Secretary of Trade and Industry
- In office June 30, 2016 – June 30, 2022
- President: Rodrigo Duterte
- Preceded by: Adrian Cristobal Jr.
- Succeeded by: Alfredo E. Pascual (ad interim)

Personal details
- Born: Ramon Mangahas Lopez
- Alma mater: University of the Philippines Diliman Williams College

= Ramon Lopez (businessman) =

Philippine business man and incumbent cabinet

Ramon Mangahas Lopez is a Filipino businessman who served as the Secretary of Trade and Industry under the Duterte administration from 2016 to 2022. After his term as Department of Trade and Industry Secretary, he was elected as Independent Director of SM Investments Corporation (SMIC) on August 3, 2022.

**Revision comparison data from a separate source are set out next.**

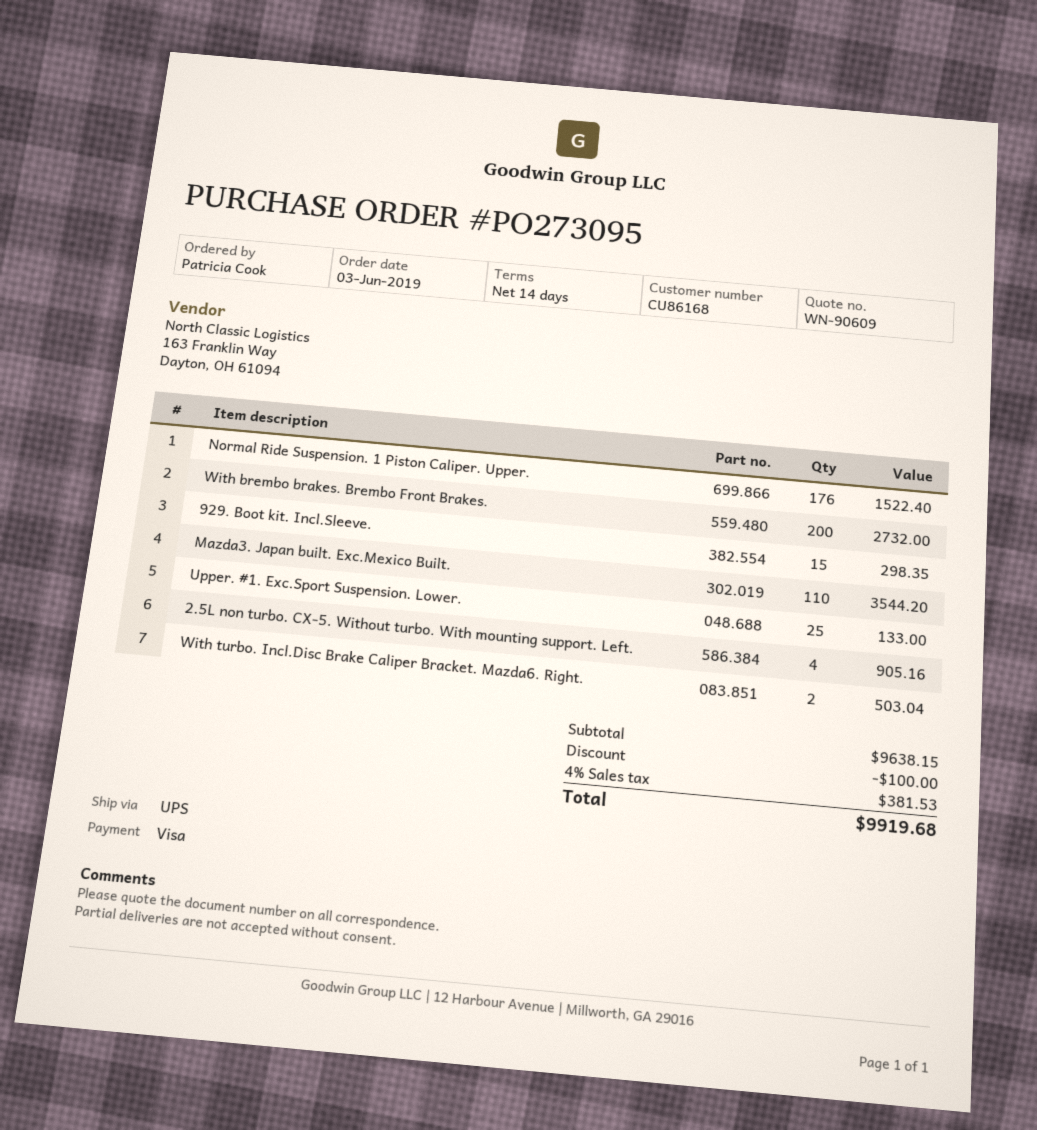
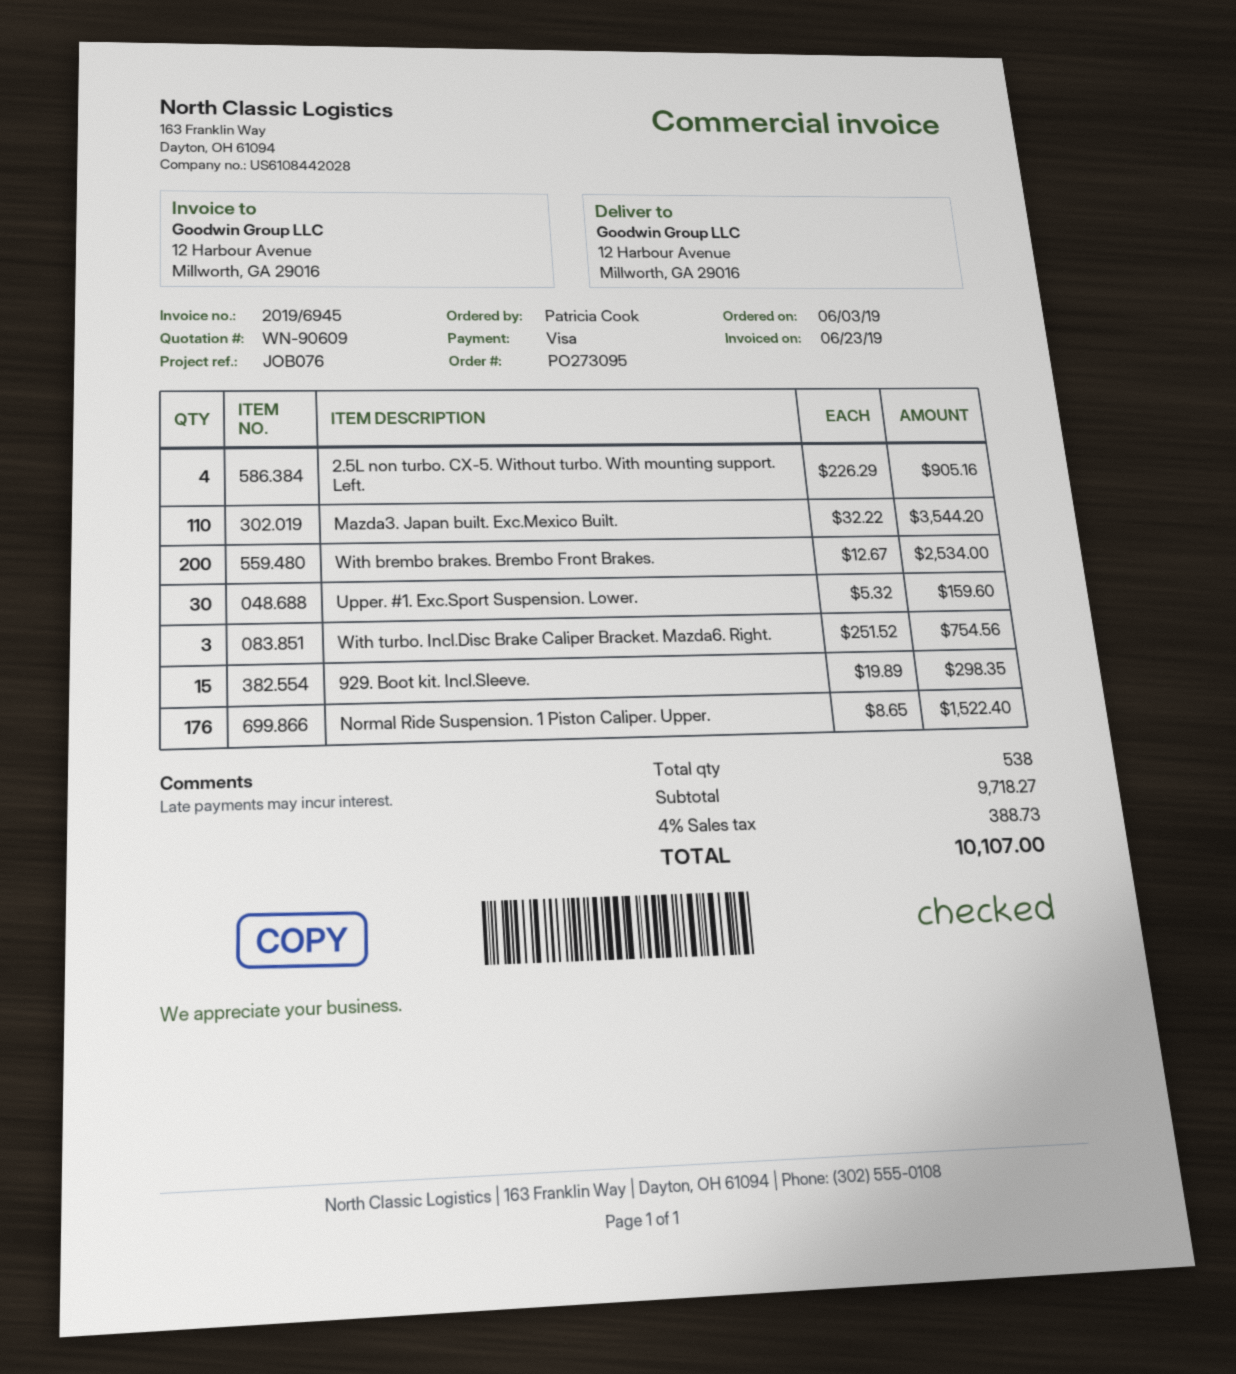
With brembo brakes. Brembo Front Brakes.: 200 for 2732.00 -> 200 for 2534.00
Upper. #1. Exc.Sport Suspension. Lower.: 25 for 133.00 -> 30 for 159.60
With turbo. Incl.Disc Brake Caliper Bracket. Mazda6. Right.: 2 for 503.04 -> 3 for 754.56
subtotal: 9638.15 -> 9718.27
discount: 100.00 -> none
tax: 4% = 381.53 -> 4% = 388.73
total: 9919.68 -> 10107.00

Prior to his appointment as DTI secretary, he was the Vice President and Executive Assistant to the president and CEO of RFM Corporation, having served for the company for 22 years, and Executive Director of Go Negosyo of the Philippine Center for Entrepreneurship.

During his stint as DTI secretary, Lopez urged small and medium enterprises to shift to digital technology in order to become more competitive. He built partnerships with the private sector, such as with Filipino financial technology companies Investree and First Circle, to mitigate the effects of COVID-19 on the income of local businesses.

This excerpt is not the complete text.